Invitation to Eternity
Say, wilt thou go with me, sweet maid,
Say, maiden, wilt thou go with me
Through the valley-depths of shade,
Of bright and dark obscurity;
Where the path has lost its way,
Where the sun forgets the day,
Where there's nor light nor life to see,
Sweet maiden, wilt thou go with me?
Where stones will turn to flooding streams,
Where plains will rise like ocean's waves,
Where life will fade like visioned dreams
And darkness darken into caves,
Say, maiden, wilt thou go with me
Through this sad non-identity
Where parents live and are forgot,
And sisters live and know us not?
Say, maiden, wilt thou go with me
In this strange death of life to be,
To live in death and be the same,
Without this life or home or name,
At once to be and not to be — That was and is not — yet to see
Things pass like shadows, and the sky
Above, below, around us lie?
The land of shadows wilt thou trace,
Nor look nor know each other's face;
The present marred with reason gone,
And past and present both as one?
Say, maiden, can thy life be led
To join the living and the dead?
Then trace thy footsteps on with me:
We are wed to one eternity.
The rustling of leaves under the feet in woods and under hedges;
The crumpling of cat-ice and snow down wood-rides, narrow lanes, and every street causeway;
Rustling through a wood or rather rushing, while the wind halloos in the oak-toop like thunder;
The rustle of birds’ wings startled from their nests or flying unseen into the bushes;
The whizzing of larger birds overhead in a wood, such as crows, puddocks, buzzards;
The trample of robins and woodlarks on the brown leaves, and the patter of squirrels on the green moss;
The fall of an acorn on the ground, the pattering of nuts on the hazel branches as they fall from ripeness;
The flirt of the groundlark’s wing from the stubbles- how sweet such pictures on dewy mornings, when the dew flashes from its brown feathers.

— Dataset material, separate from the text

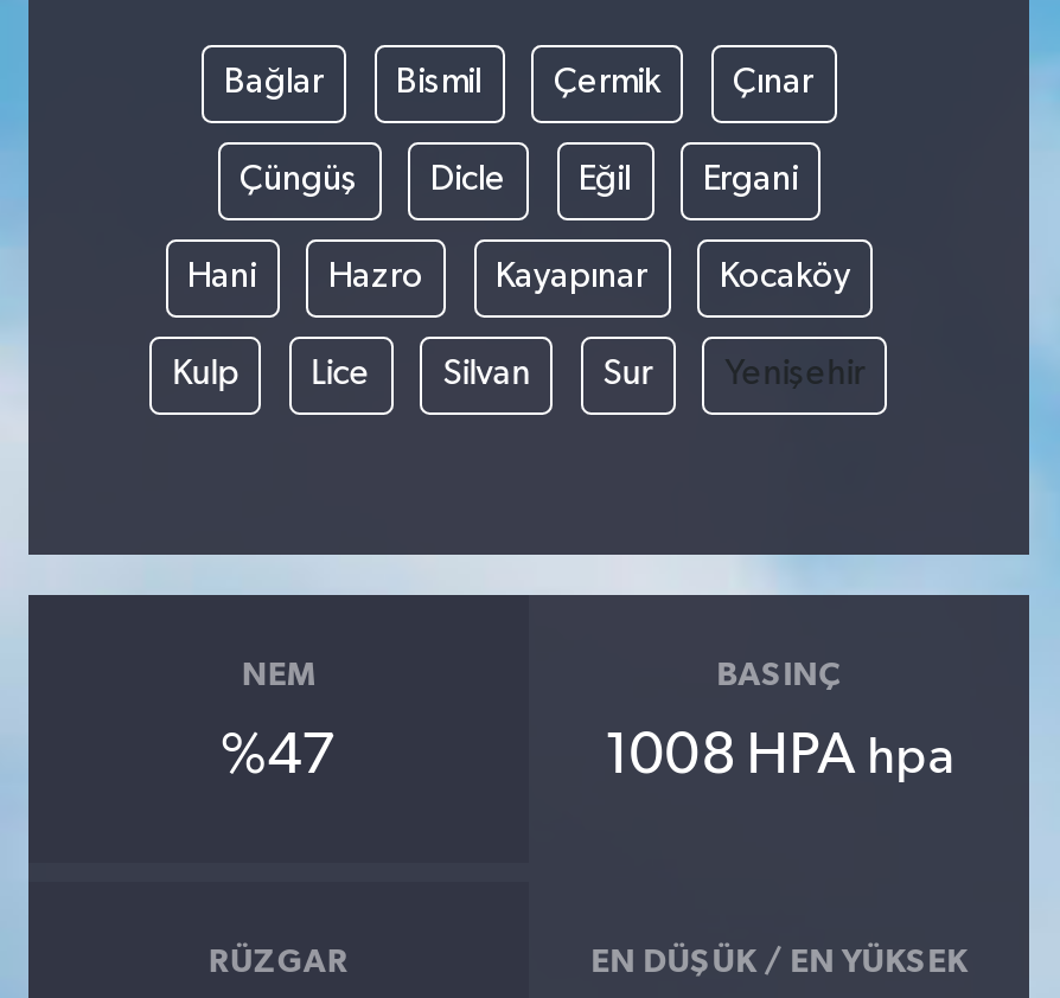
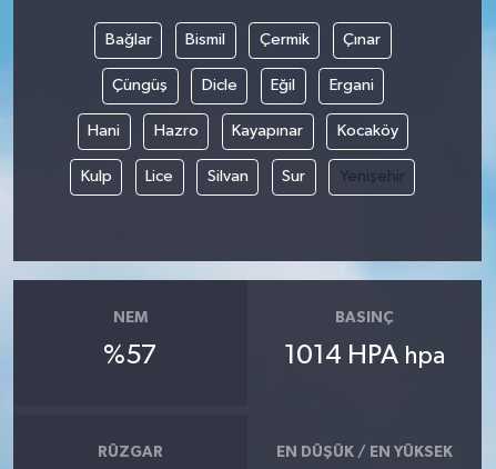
[220,728,336,785] %47 -> [103,343,157,369] %57
[604,728,955,785] 1008 HPA hpa -> [284,343,445,369] 1014 HPA hpa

O I never thought that joys would run away from boys,
Or that boys would change their minds and forsake such summer joys;
But alack I never dreamed that the world had other toys
To petrify first feelings like the fable into stone,
Till I found the pleasure past and a winter come at last,
Then the fields were sudden bare and the sky got overcast
And boyhood’s pleasing haunt like a blossom in the blast
Was shrivelled to a withered weed and trampled down and done,
Till vanished was the morning spring and set the summer sun
And winter fought her battle strife and won.